Articles 28 and 29 of the Constitution guarantee freedom of religion. Prohibitions on the Ahmadiyah practicing their religion also violate the International Covenant on Civil and Political Rights, ratified by Indonesia in 2006. Article 18 of the covenant protects the right to freedom of religion and to engage in religious practice 'either individually or in community with others and in public or private'. Article 27 also protects the rights of minorities 'to profess and practice their own religion'.
When he took office in October 2014, President Jokowi pledged to protect religious minorities and fight against religious intolerance.

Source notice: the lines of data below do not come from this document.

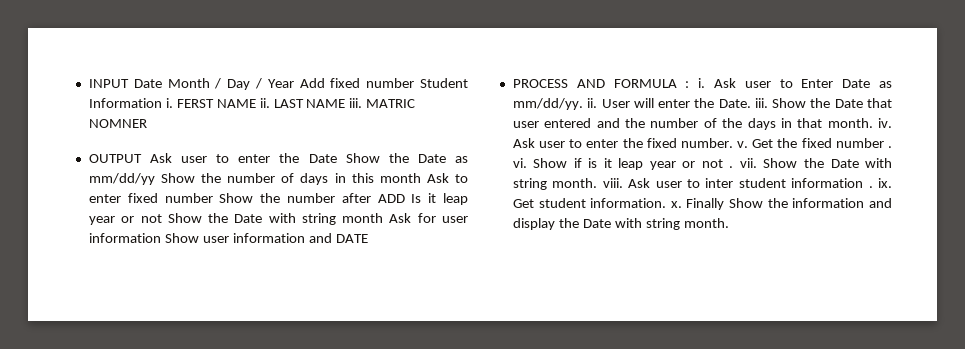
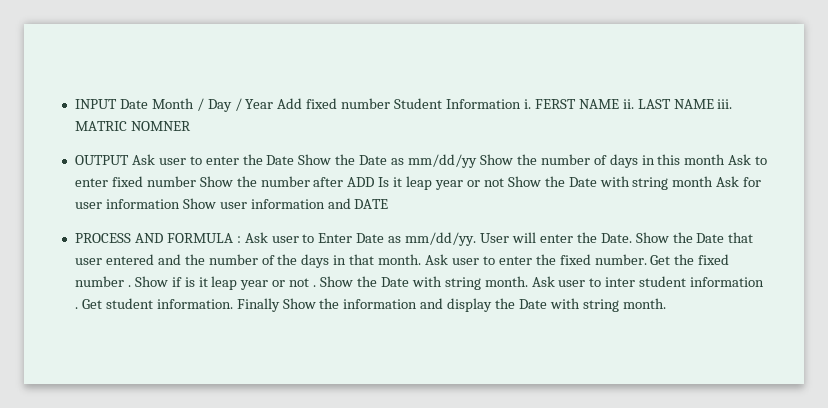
[698,78,706,88] i. -> (241, 239) none
[587,98,598,108] ii. -> (477, 239) none
[754,98,768,108] iii. -> (632, 238) none
[878,118,892,128] iv. -> (422, 259) none
[737,141,749,148] v. -> (647, 259) none
[512,158,527,168] vi. -> (131, 286) none
[739,158,757,168] vii. -> (317, 286) none
[602,178,623,188] viii. -> (528, 281) none
[878,178,893,188] ix. -> (78, 308) none
[670,201,682,208] x. -> (233, 304) none

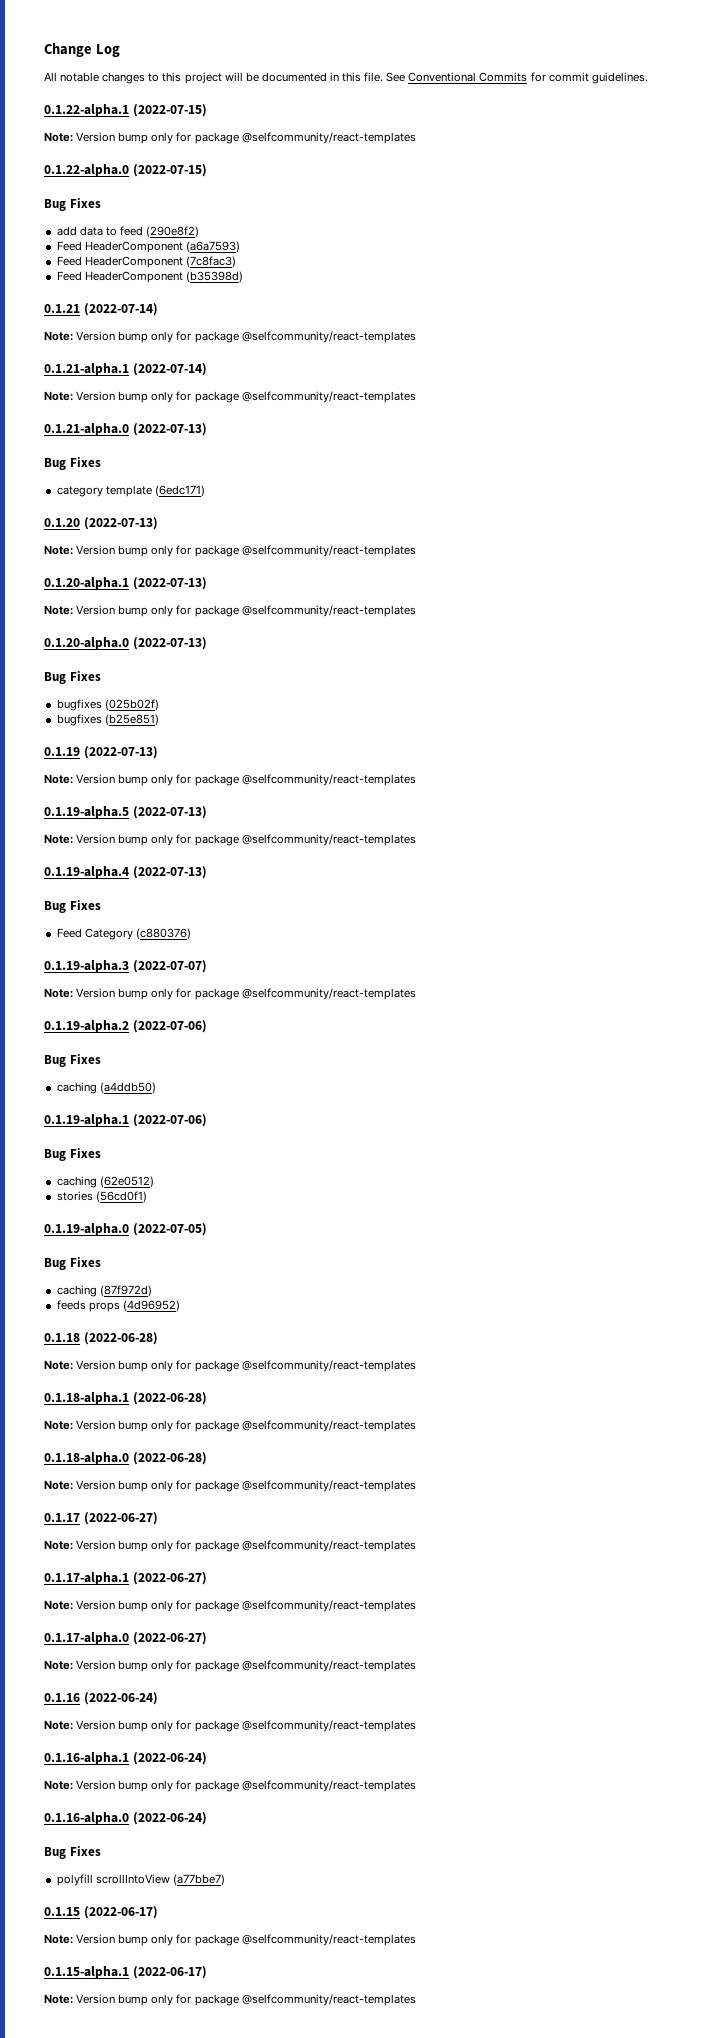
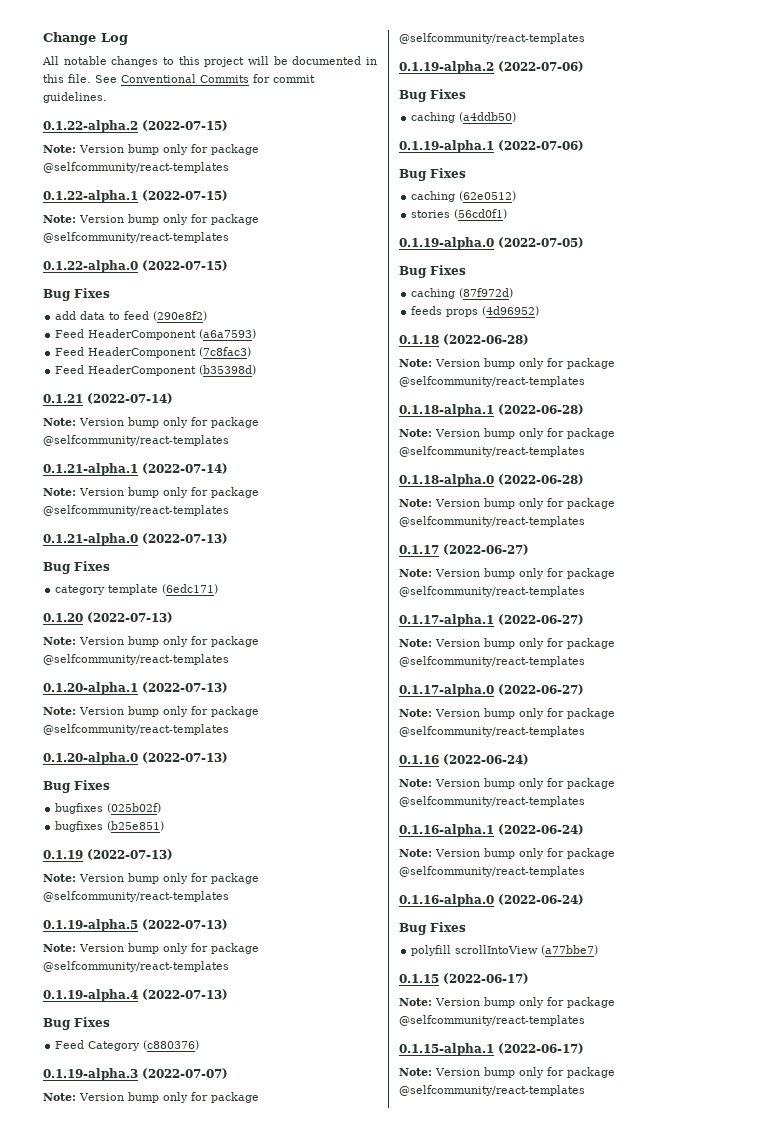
(648, 78) none -> [43,120,228,133] [43,144,259,155] [43,162,229,173] // 0.1.22-alpha.2 (2022-07-15) // Note: Version bump only for package @selfcommunity/react-templates

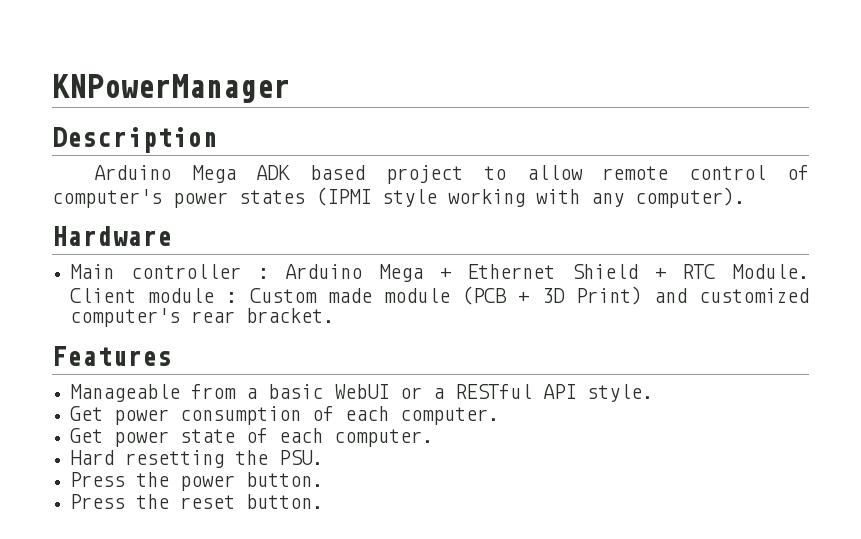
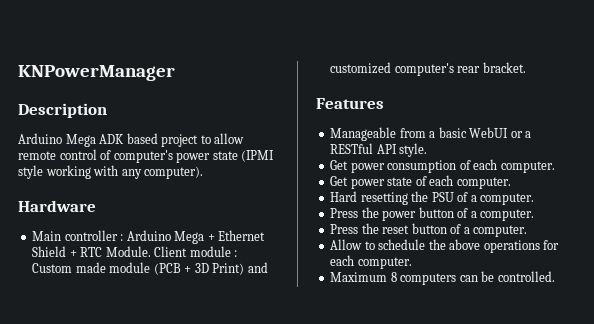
[239,190,305,204] states -> [212,151,238,160] state
[279,450,324,465] PSU. -> [431,192,535,205] PSU of a computer.
[246,472,324,487] button. -> [418,207,535,221] button of a computer.
[246,494,324,509] button. -> [411,223,528,237] [330,239,560,253] [330,255,412,269] [330,271,555,285] button of a computer. // Allow to schedule the above operations for each computer. // Maximum 8 computers can be controlled.

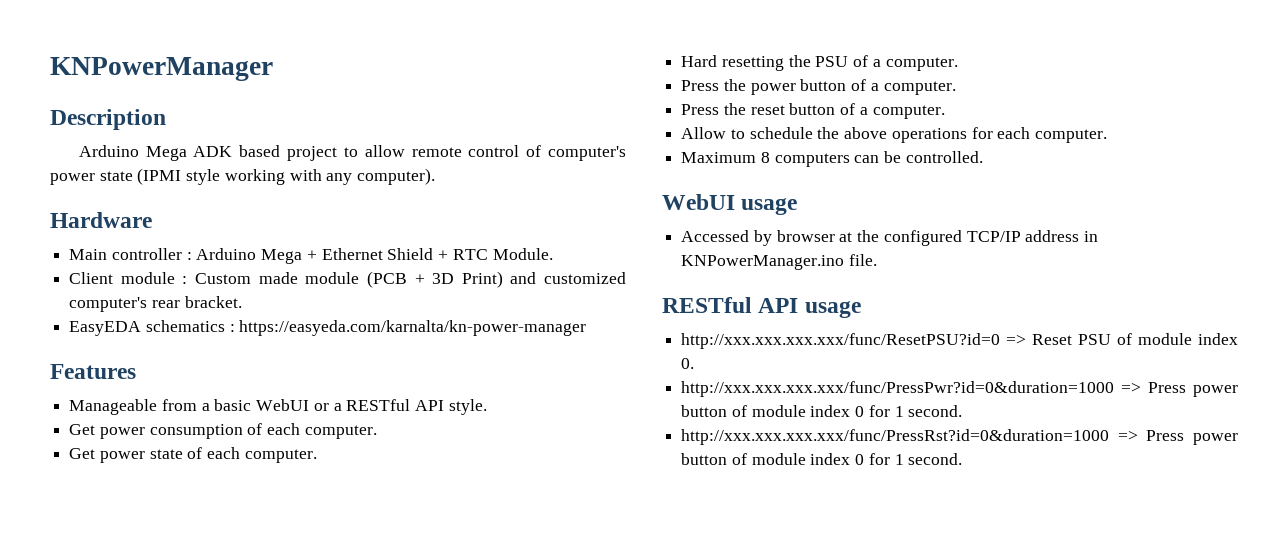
(151, 251) none -> (553, 254) //
(526, 67) none -> [69,320,587,336] // EasyEDA schematics : https://easyeda.com/karnalta/kn-power-manager
(555, 276) none -> [662,194,798,215] [681,230,1099,246] [681,254,877,270] [662,297,861,318] [681,333,1238,349] [681,358,695,369] [681,381,1238,397] [681,405,963,417] [681,429,1238,445] [681,453,963,465] // WebUI usage // Accessed by browser at the configured TCP/IP address in KNPowerManager.ino file. // RESTful API usage // http://xxx.xxx.xxx.xxx/func/ResetPSU?id=0 => Reset PSU of module index 0. // http://xxx.xxx.xxx.xxx/func/PressPwr?id=0&duration=1000 => Press power button of module index 0 for 1 second. // http://xxx.xxx.xxx.xxx/func/PressRst?id=0&duration=1000 => Press power button of module index 0 for 1 second.

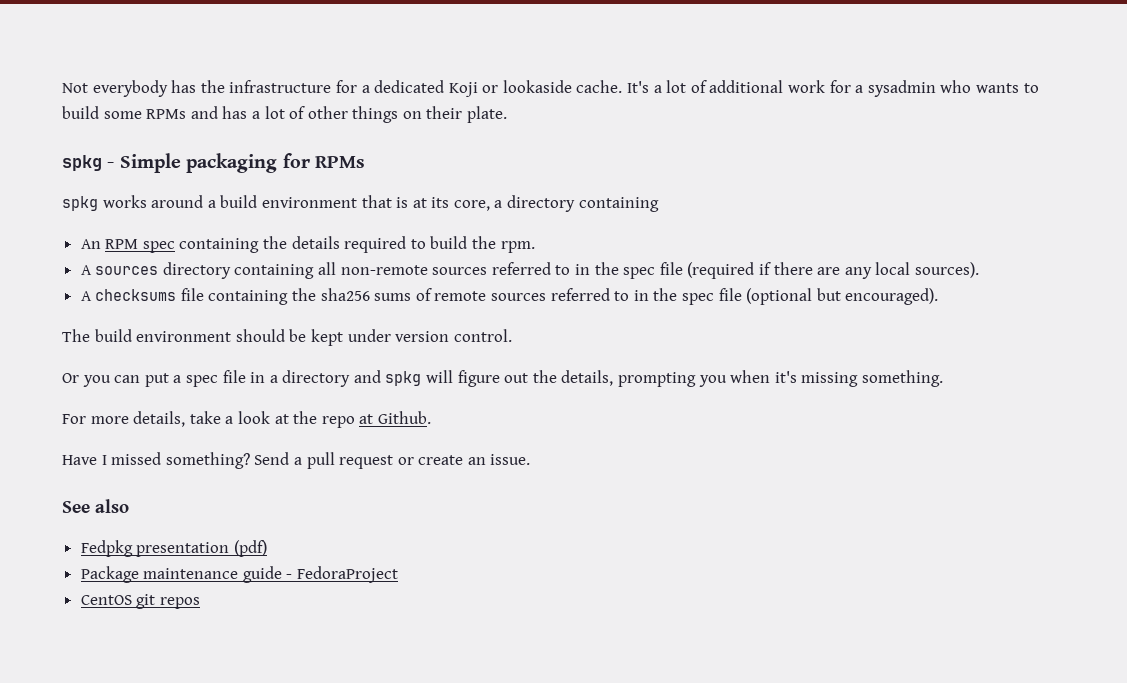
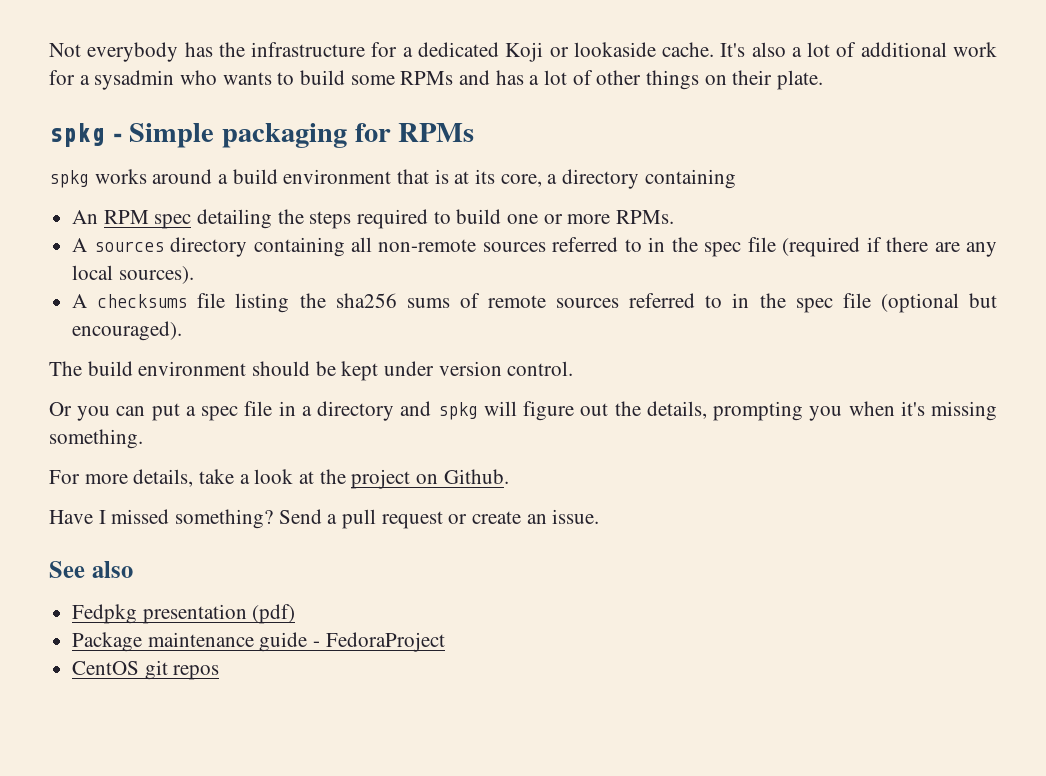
(650, 87) none -> [751,42,786,57] also
[179,236,535,253] containing the details required to build the rpm. -> [197,209,675,229] detailing the steps required to build one or more RPMs.
[208,290,289,305] containing -> [235,293,290,313] listing
[321,414,374,428] repo at -> [351,469,439,489] project on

'President Jokowi should demonstrate his opposition to religious discrimination by standing on the side of Bangka Island's Ahmadiyah community and acting against those officials trying to deprive them of their rights,' Kine said.
'Jokowi has an opportunity to prove that the [former president Susilo Bambang] Yudhoyono era of turning a blind eye to attacks on religious minorities is finally over.' (ebf)(+)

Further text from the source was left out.